* **What needs to be done**:
Output all the records below, word for word.

Collected data:
+ + + +

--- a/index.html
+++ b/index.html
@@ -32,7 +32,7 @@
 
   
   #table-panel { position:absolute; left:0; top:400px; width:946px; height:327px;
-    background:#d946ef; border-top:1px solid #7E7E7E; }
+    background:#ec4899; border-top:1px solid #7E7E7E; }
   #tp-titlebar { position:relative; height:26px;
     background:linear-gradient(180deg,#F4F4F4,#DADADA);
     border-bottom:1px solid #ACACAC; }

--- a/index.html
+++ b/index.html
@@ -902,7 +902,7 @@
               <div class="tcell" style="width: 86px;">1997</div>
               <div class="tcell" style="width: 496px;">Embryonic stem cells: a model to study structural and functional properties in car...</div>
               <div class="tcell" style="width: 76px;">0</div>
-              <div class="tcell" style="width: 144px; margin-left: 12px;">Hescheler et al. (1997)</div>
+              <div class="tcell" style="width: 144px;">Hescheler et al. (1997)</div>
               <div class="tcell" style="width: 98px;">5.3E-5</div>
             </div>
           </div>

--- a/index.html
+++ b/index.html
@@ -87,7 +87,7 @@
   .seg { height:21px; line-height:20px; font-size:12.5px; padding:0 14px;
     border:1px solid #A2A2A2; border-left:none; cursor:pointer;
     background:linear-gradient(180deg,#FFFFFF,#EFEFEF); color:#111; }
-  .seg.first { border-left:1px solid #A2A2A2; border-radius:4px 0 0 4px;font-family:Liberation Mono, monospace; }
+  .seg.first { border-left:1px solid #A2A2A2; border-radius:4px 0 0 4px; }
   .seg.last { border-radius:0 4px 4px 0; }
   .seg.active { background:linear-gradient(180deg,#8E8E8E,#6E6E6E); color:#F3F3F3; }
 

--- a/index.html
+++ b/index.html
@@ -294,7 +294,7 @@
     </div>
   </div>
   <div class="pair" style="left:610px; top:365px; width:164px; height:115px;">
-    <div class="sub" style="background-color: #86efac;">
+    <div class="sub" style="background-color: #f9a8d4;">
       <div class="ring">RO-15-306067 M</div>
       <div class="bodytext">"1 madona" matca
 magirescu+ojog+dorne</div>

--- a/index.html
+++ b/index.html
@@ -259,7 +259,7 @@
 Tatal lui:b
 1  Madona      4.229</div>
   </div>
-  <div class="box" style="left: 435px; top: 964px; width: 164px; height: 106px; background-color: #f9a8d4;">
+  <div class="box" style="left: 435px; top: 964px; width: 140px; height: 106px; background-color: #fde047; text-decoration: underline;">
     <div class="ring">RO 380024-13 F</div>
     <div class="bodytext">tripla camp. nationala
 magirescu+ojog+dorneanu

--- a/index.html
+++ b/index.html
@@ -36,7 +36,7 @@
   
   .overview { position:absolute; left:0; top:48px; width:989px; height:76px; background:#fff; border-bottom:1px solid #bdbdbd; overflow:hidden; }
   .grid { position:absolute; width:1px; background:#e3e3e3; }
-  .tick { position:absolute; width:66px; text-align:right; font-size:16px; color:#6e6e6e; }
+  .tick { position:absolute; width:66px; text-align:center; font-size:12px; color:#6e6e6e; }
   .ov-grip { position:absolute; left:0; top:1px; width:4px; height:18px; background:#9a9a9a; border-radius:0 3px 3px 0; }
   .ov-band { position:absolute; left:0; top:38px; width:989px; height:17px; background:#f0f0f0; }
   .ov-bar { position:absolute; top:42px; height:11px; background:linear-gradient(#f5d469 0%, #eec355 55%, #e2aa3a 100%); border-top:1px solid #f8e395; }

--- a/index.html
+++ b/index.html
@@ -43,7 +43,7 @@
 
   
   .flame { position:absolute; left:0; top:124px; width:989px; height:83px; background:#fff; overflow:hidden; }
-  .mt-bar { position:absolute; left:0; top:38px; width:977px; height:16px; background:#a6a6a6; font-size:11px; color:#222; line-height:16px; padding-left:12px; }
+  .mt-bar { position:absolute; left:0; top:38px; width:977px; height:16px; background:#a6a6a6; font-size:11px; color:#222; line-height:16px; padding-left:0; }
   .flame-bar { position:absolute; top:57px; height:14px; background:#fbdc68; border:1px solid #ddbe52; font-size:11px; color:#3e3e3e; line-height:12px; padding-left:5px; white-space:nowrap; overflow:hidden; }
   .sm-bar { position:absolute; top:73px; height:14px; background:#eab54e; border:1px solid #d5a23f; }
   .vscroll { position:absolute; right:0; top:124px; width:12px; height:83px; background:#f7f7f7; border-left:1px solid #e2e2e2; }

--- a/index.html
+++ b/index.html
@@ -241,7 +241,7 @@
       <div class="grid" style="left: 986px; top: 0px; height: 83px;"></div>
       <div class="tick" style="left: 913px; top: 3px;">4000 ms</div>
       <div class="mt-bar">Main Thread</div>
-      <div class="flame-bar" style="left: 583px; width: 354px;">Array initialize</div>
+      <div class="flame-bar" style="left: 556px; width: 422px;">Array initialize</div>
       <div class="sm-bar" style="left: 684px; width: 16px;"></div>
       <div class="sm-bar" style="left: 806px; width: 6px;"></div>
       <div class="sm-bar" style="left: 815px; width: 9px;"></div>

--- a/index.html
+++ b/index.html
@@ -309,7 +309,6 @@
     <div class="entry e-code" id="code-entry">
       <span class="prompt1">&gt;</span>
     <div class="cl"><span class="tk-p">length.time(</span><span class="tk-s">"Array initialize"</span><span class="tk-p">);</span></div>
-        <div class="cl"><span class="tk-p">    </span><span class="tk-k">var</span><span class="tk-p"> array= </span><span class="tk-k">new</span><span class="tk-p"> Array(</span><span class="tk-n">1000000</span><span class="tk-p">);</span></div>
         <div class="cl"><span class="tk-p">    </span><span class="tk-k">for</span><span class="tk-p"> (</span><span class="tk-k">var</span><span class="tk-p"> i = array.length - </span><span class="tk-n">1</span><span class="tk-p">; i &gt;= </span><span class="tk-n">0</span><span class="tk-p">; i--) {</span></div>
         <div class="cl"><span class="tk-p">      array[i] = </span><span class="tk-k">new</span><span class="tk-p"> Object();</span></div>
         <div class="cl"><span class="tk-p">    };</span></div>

+ + + +

* **Answer space**:
--- a/index.html
+++ b/index.html
@@ -32,7 +32,7 @@
 
   
   #table-panel { position:absolute; left:0; top:400px; width:946px; height:327px;
-    background:#d946ef; border-top:1px solid #7E7E7E; }
+    background:#ec4899; border-top:1px solid #7E7E7E; }
   #tp-titlebar { position:relative; height:26px;
     background:linear-gradient(180deg,#F4F4F4,#DADADA);
     border-bottom:1px solid #ACACAC; }

--- a/index.html
+++ b/index.html
@@ -902,7 +902,7 @@
               <div class="tcell" style="width: 86px;">1997</div>
               <div class="tcell" style="width: 496px;">Embryonic stem cells: a model to study structural and functional properties in car...</div>
               <div class="tcell" style="width: 76px;">0</div>
-              <div class="tcell" style="width: 144px; margin-left: 12px;">Hescheler et al. (1997)</div>
+              <div class="tcell" style="width: 144px;">Hescheler et al. (1997)</div>
               <div class="tcell" style="width: 98px;">5.3E-5</div>
             </div>
           </div>

--- a/index.html
+++ b/index.html
@@ -87,7 +87,7 @@
   .seg { height:21px; line-height:20px; font-size:12.5px; padding:0 14px;
     border:1px solid #A2A2A2; border-left:none; cursor:pointer;
     background:linear-gradient(180deg,#FFFFFF,#EFEFEF); color:#111; }
-  .seg.first { border-left:1px solid #A2A2A2; border-radius:4px 0 0 4px;font-family:Liberation Mono, monospace; }
+  .seg.first { border-left:1px solid #A2A2A2; border-radius:4px 0 0 4px; }
   .seg.last { border-radius:0 4px 4px 0; }
   .seg.active { background:linear-gradient(180deg,#8E8E8E,#6E6E6E); color:#F3F3F3; }
 

--- a/index.html
+++ b/index.html
@@ -294,7 +294,7 @@
     </div>
   </div>
   <div class="pair" style="left:610px; top:365px; width:164px; height:115px;">
-    <div class="sub" style="background-color: #86efac;">
+    <div class="sub" style="background-color: #f9a8d4;">
       <div class="ring">RO-15-306067 M</div>
       <div class="bodytext">"1 madona" matca
 magirescu+ojog+dorne</div>

--- a/index.html
+++ b/index.html
@@ -259,7 +259,7 @@
 Tatal lui:b
 1  Madona      4.229</div>
   </div>
-  <div class="box" style="left: 435px; top: 964px; width: 164px; height: 106px; background-color: #f9a8d4;">
+  <div class="box" style="left: 435px; top: 964px; width: 140px; height: 106px; background-color: #fde047; text-decoration: underline;">
     <div class="ring">RO 380024-13 F</div>
     <div class="bodytext">tripla camp. nationala
 magirescu+ojog+dorneanu

--- a/index.html
+++ b/index.html
@@ -36,7 +36,7 @@
   
   .overview { position:absolute; left:0; top:48px; width:989px; height:76px; background:#fff; border-bottom:1px solid #bdbdbd; overflow:hidden; }
   .grid { position:absolute; width:1px; background:#e3e3e3; }
-  .tick { position:absolute; width:66px; text-align:right; font-size:16px; color:#6e6e6e; }
+  .tick { position:absolute; width:66px; text-align:center; font-size:12px; color:#6e6e6e; }
   .ov-grip { position:absolute; left:0; top:1px; width:4px; height:18px; background:#9a9a9a; border-radius:0 3px 3px 0; }
   .ov-band { position:absolute; left:0; top:38px; width:989px; height:17px; background:#f0f0f0; }
   .ov-bar { position:absolute; top:42px; height:11px; background:linear-gradient(#f5d469 0%, #eec355 55%, #e2aa3a 100%); border-top:1px solid #f8e395; }

--- a/index.html
+++ b/index.html
@@ -43,7 +43,7 @@
 
   
   .flame { position:absolute; left:0; top:124px; width:989px; height:83px; background:#fff; overflow:hidden; }
-  .mt-bar { position:absolute; left:0; top:38px; width:977px; height:16px; background:#a6a6a6; font-size:11px; color:#222; line-height:16px; padding-left:12px; }
+  .mt-bar { position:absolute; left:0; top:38px; width:977px; height:16px; background:#a6a6a6; font-size:11px; color:#222; line-height:16px; padding-left:0; }
   .flame-bar { position:absolute; top:57px; height:14px; background:#fbdc68; border:1px solid #ddbe52; font-size:11px; color:#3e3e3e; line-height:12px; padding-left:5px; white-space:nowrap; overflow:hidden; }
   .sm-bar { position:absolute; top:73px; height:14px; background:#eab54e; border:1px solid #d5a23f; }
   .vscroll { position:absolute; right:0; top:124px; width:12px; height:83px; background:#f7f7f7; border-left:1px solid #e2e2e2; }

--- a/index.html
+++ b/index.html
@@ -241,7 +241,7 @@
       <div class="grid" style="left: 986px; top: 0px; height: 83px;"></div>
       <div class="tick" style="left: 913px; top: 3px;">4000 ms</div>
       <div class="mt-bar">Main Thread</div>
-      <div class="flame-bar" style="left: 583px; width: 354px;">Array initialize</div>
+      <div class="flame-bar" style="left: 556px; width: 422px;">Array initialize</div>
       <div class="sm-bar" style="left: 684px; width: 16px;"></div>
       <div class="sm-bar" style="left: 806px; width: 6px;"></div>
       <div class="sm-bar" style="left: 815px; width: 9px;"></div>

--- a/index.html
+++ b/index.html
@@ -309,7 +309,6 @@
     <div class="entry e-code" id="code-entry">
       <span class="prompt1">&gt;</span>
     <div class="cl"><span class="tk-p">length.time(</span><span class="tk-s">"Array initialize"</span><span class="tk-p">);</span></div>
-        <div class="cl"><span class="tk-p">    </span><span class="tk-k">var</span><span class="tk-p"> array= </span><span class="tk-k">new</span><span class="tk-p"> Array(</span><span class="tk-n">1000000</span><span class="tk-p">);</span></div>
         <div class="cl"><span class="tk-p">    </span><span class="tk-k">for</span><span class="tk-p"> (</span><span class="tk-k">var</span><span class="tk-p"> i = array.length - </span><span class="tk-n">1</span><span class="tk-p">; i &gt;= </span><span class="tk-n">0</span><span class="tk-p">; i--) {</span></div>
         <div class="cl"><span class="tk-p">      array[i] = </span><span class="tk-k">new</span><span class="tk-p"> Object();</span></div>
         <div class="cl"><span class="tk-p">    };</span></div>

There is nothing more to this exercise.